Mom and Pop: Is Your Team as Good?
Years ago a business school buddy sent me a cassette tape from a seminar that he had attended. It was a presentation by an Israeli management professor, whose message was that we are all mis-managers. His point was that everyone has strengths and weaknesses that get reflected in our work performance. Each of us excel in some areas and stink in others.
The speaker believed that the only viable solution was to build a team whose members had complementary skills and temperaments. His example of the prototypical team was “Mom and Pop” as in a mom-and-pop-business. Pop usually was the face of the business, out front taking care of customers and sales and always trying something new. Mom, on the other hand, was in the back room, overseeing the books and worrying about the finances of the business.
Ironically enough, years later, after my father retired, my parents opened a toy store in a resort town. They played out the mom and pop team model to a tee. The business was a great success.

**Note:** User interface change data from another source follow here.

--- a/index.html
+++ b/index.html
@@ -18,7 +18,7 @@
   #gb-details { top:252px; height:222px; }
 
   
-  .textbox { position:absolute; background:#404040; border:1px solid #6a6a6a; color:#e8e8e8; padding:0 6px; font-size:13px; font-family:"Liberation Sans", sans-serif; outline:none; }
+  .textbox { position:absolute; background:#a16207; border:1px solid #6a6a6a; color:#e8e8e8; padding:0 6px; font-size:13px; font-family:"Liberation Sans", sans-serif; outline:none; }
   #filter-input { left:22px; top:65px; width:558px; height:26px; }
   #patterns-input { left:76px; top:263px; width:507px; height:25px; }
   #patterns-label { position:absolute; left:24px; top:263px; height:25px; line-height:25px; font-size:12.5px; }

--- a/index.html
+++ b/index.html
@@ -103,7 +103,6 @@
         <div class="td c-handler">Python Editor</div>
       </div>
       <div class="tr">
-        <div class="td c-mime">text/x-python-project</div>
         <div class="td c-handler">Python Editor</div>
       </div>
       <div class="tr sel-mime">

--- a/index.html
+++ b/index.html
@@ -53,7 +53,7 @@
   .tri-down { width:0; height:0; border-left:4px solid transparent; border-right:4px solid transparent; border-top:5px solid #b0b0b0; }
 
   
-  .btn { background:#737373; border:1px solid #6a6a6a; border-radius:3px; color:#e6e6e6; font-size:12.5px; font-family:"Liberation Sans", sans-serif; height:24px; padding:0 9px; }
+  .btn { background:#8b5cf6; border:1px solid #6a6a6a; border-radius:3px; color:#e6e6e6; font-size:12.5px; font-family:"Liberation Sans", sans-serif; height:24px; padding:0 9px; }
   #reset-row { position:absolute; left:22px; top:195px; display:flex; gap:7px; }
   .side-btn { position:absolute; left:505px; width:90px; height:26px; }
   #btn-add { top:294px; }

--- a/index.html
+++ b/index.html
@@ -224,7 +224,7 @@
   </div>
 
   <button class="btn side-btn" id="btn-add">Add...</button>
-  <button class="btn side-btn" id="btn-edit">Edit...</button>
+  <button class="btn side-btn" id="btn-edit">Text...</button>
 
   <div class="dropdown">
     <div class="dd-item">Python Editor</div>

More recently I worked with a client whose new business teams were landing new clients at a rate much lower than expected. They were a large public relations agency and they were not meeting their growth objectives which depended on bringing in a steady stream of new business.
They had developed a model where new business teams were assembled from existing staff members on an ad hoc basis once a new business prospect had been identified. The staff member picked to lead each ad hoc team could then recruit his or her own team from a list of the top performing staff members as identified by senior management.

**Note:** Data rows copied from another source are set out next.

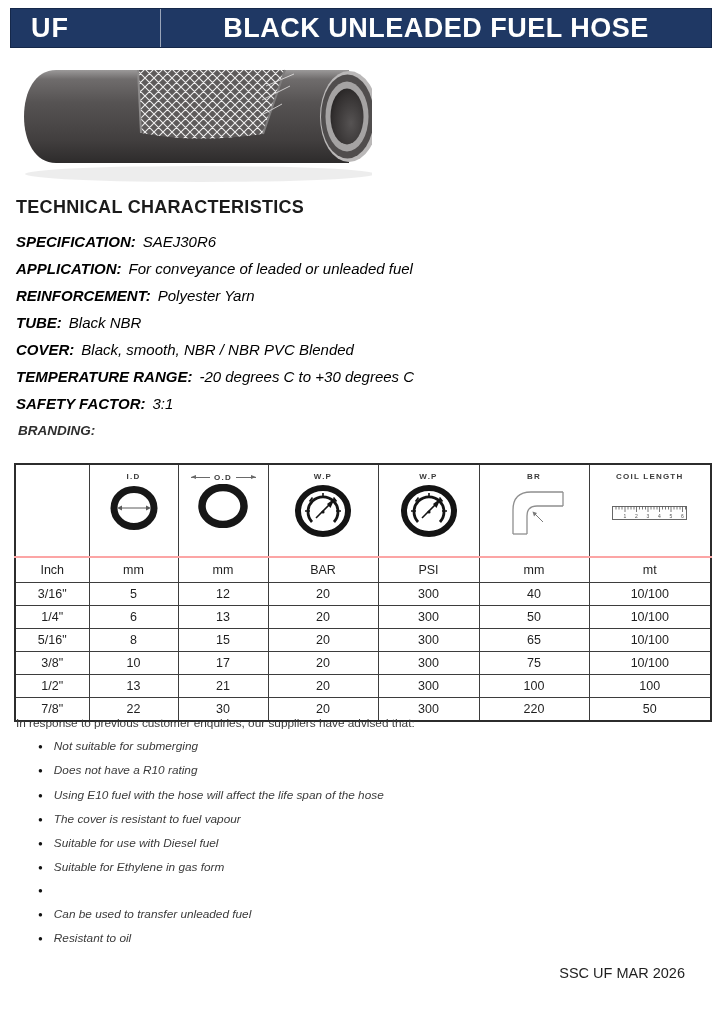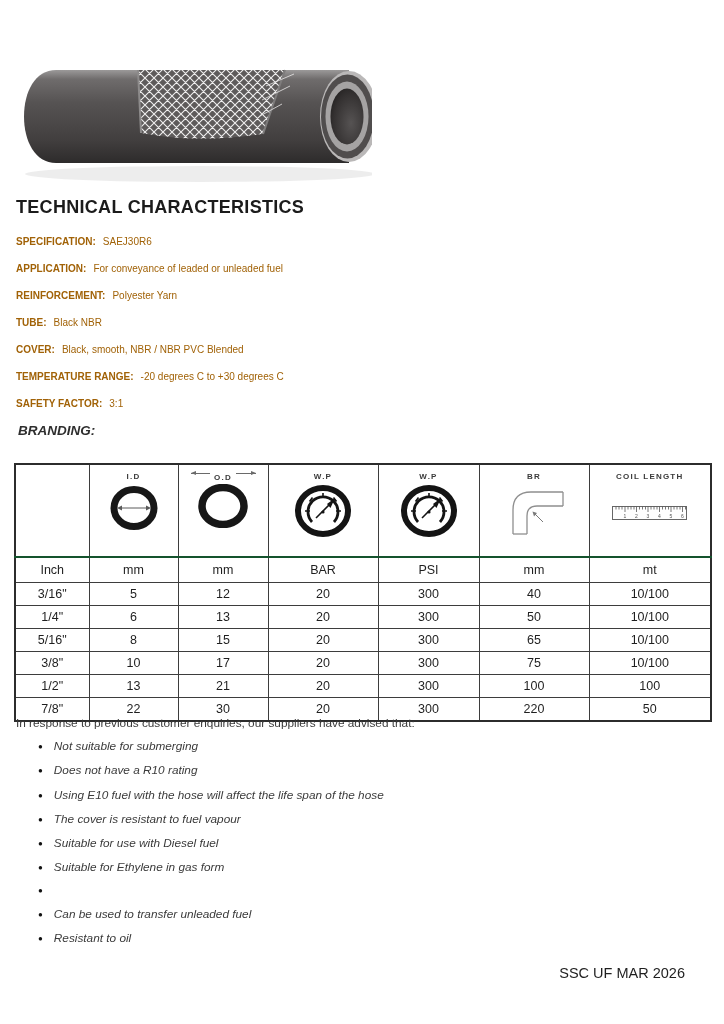--- a/index.html
+++ b/index.html
@@ -61,6 +61,10 @@
 
 <div class="page">
 
+  <div class="bar">
+    <div class="bar-code">UF</div>
+    <div class="bar-title">BLACK UNLEADED FUEL HOSE</div>
+  </div>
 
   <div class="hose">
     <svg width="362" height="126" viewBox="0 0 362 126" xmlns="http://www.w3.org/2000/svg">

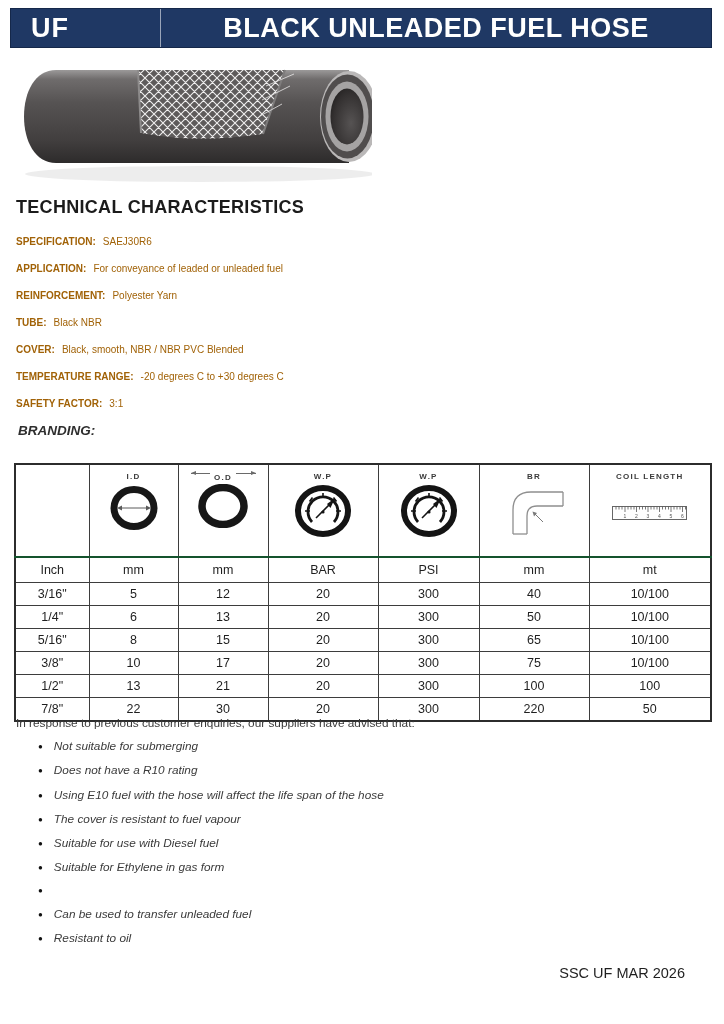--- a/index.html
+++ b/index.html
@@ -26,7 +26,7 @@
   
   .main{position:absolute;left:16px;top:197px;width:692px;}
   .section-title{font-size:18px;font-weight:bold;color:#1b1b1b;margin:0 0 10px 0;letter-spacing:.3px;}
-  .spec{font-size:10px;color:#a16207;line-height:27px;white-space:nowrap;}
+  .spec{font-style:italic;font-size:15px;color:#000000;line-height:27px;white-space:nowrap;}
   .spec .lbl{font-weight:bold;margin-right:7px;}
   .branding{display:flex;font-style:italic;font-size:13.5px;color:#2e2e2e;margin-top:5px;line-height:18.5px;flex-direction:column;}
   .branding .lbl{font-weight:bold;width:88px;flex:none;margin-left:2px;}

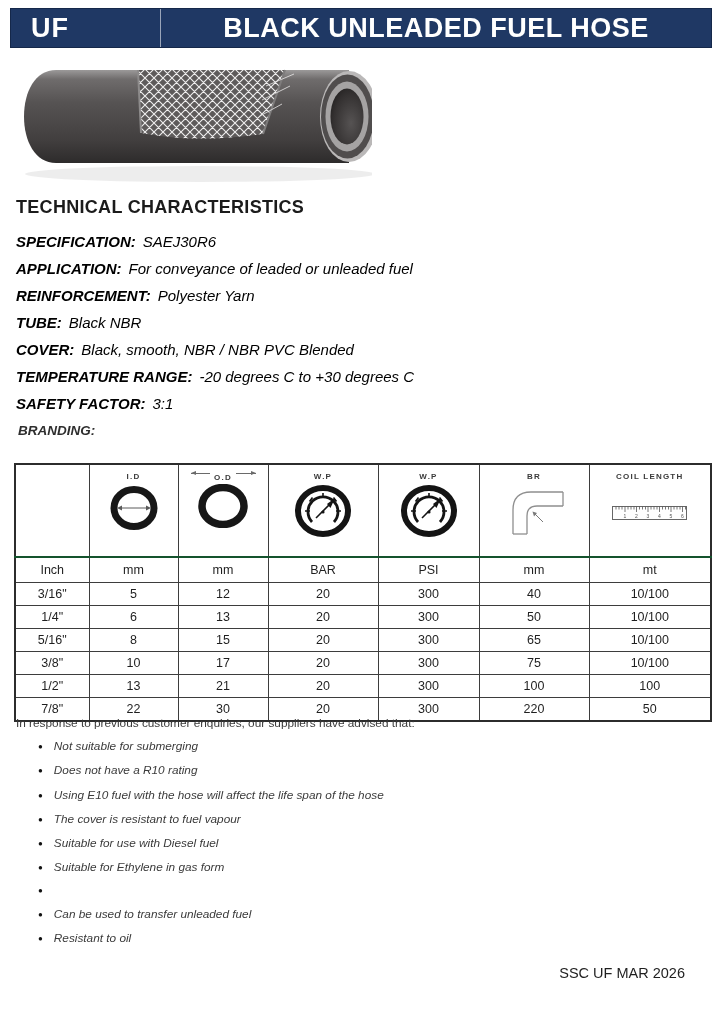--- a/index.html
+++ b/index.html
@@ -39,7 +39,7 @@
     border:1px solid #3d3d3d;text-align:center;vertical-align:middle;
     font-size:12.5px;color:#1f1f1f;padding:0;height:22px;overflow:hidden;
   }
-  tr.irow td{height:84px;vertical-align:top;padding-top:7px;border-bottom:2px solid #14532d;}
+  tr.irow td{height:84px;vertical-align:top;padding-top:7px;border-bottom:2px solid #fca5a5;}
   tr.urow td{height:24px;}
   .icolabel{font-size:8px;color:#3a3a3a;letter-spacing:1.2px;text-align:center;margin-bottom:3px;font-weight:bold;}
   .icon-wrap{display:flex;justify-content:center;align-items:flex-start;}

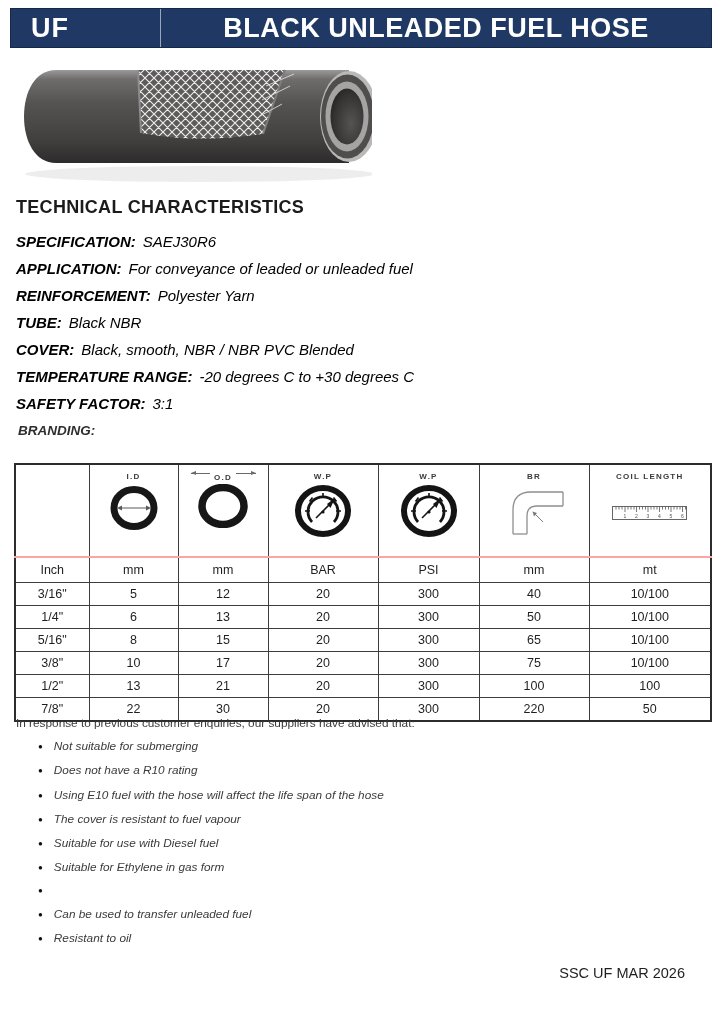--- a/index.html
+++ b/index.html
@@ -43,7 +43,7 @@
   tr.urow td{height:24px;}
   .icolabel{font-size:8px;color:#3a3a3a;letter-spacing:1.2px;text-align:center;margin-bottom:3px;font-weight:bold;}
   .icon-wrap{display:flex;justify-content:center;align-items:flex-start;}
-  .darrow{display:flex;margin:1px 12px 2px 12px;}
+  .darrow{display:flex;align-items:center;margin:1px 12px 2px 12px;}
   .darrow .dline{flex:1;height:0;border-top:1px solid #6a6a6a;position:relative;}
   .darrow .dline.l:before{content:"";position:absolute;left:0;top:-3px;border-top:2.5px solid transparent;border-bottom:2.5px solid transparent;border-right:5px solid #6a6a6a;}
   .darrow .dline.r:after{content:"";position:absolute;right:0;top:-3px;border-top:2.5px solid transparent;border-bottom:2.5px solid transparent;border-left:5px solid #6a6a6a;}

We tested all the members of several recent deployed unsuccessful new business teams using the Hire-IntelligenceAT assessment. We confirmed that these were highly competent individuals who tested quite high for Sociability, Cooperativeness and Accommodation. But in reviewing the results we quickly noticed that not a single team member exhibited high levels of Decisiveness.
Turns out these were terrific teams for undertaking research and for coming up with ideas for the prospective clients. The bad news was they did this right up until the day of the presentation. They had a very hard time reaching group consensus about the final strategy, so they went into meetings and presentations with less than a buttoned up pitch.
Our recommendation was that they take a harder look at the mix of not only skills but also of temperaments, and then be sure to include new business team members who could be more decisive in finalizing the details of their new business presentations. This recommendation was adopted and not surprisingly their new business success got back on track.
The lesson is when building a team, are they as good as Mom and Pop?